Closely related to the Animal Room is Unity College’s wet lab. Being reconstructed from the ground-up in 2015, the coral lab provides practical knowledge of one of the biggest biodiversity crises out there, and offers the potential for students to engage in culturing, growing, and selling corals to relieve commercialization and pollution pressure on these vital undersea organs that’s are under siege globally.
Another part of Unity’s distinctive animal programs is the Animal Barn: a living animal lab for larger animals.
Work-study students at the Animal Barn are held to professional husbandry standards as they feed and pasture goats, chickens, rabbits and other animals.
The Barn currently is home to a supply of college-owned livestock including San Clemente goats, Delaware chickens, Katahdin sheep, and silver fox rabbits — all developed in the United States.
The San Clemente goat has a worldwide population of around 600, and is considered critically endangered. Unity is now one of only two breeders in Maine as the college works to increase the species population. The goats are being used as teaching tools for Animal Training, Animal Health and Interpretive Methods courses.
The Delaware chicken benefits Unity students because Unity will no longer have to buy chicks from a hatchery; birds are producing fertilizer for campus vegetable gardens; and the meat and eggs will be used for special events and eventually in Dining Services.

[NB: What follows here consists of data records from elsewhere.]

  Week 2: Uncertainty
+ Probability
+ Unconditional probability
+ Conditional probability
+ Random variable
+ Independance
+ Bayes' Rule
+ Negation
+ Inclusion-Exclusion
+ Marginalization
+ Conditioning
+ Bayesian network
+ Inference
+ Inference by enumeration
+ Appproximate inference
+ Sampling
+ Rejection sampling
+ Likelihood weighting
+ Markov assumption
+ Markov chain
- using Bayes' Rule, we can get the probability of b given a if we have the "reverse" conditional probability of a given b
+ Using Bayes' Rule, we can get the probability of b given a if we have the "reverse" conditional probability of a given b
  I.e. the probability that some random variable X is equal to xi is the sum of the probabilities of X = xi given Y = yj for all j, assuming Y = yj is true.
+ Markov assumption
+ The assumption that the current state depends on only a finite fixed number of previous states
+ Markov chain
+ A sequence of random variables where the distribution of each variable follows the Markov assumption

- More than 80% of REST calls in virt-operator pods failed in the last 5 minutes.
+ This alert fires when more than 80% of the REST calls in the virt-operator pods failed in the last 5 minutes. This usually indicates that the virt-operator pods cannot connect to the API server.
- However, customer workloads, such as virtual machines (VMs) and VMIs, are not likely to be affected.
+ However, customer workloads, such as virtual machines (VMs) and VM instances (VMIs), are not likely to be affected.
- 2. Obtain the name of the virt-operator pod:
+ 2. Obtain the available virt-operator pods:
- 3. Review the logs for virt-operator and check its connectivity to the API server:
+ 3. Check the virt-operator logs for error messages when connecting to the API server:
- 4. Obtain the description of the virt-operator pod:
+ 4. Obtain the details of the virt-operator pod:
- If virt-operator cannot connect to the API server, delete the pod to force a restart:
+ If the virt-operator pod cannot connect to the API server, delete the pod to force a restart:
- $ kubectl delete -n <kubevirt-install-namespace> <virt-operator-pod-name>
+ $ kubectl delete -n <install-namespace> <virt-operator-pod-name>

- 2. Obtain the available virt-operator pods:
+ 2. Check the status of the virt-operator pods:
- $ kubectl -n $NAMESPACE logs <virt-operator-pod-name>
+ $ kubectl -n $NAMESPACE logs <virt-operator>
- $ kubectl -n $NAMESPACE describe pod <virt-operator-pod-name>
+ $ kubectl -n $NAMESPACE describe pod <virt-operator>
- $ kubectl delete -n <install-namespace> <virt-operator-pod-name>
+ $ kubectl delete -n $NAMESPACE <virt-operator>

Silver fox rabbits, listed as threatened, were originally bred for fur. They are now developed as a meat breed. For now, the rabbits will be used to study animal reproduction and small breed management practices on campus.
Throughout all the animal studies programs at Unity College run stories of alumni who used the facilities to become successful in their chosen careers.
To name only a few recent ones, Julie Fox ’15, is an intern at the Mystic Aquarium in Connecticut; Derrick Maltman ’14 is an animal keeper at the Tanganyika Wildlife Park in Kansas; and Kristen Volpi ’14 is an animal educator at Woodford Cedar Run Wildlife Refuge in New Jersey.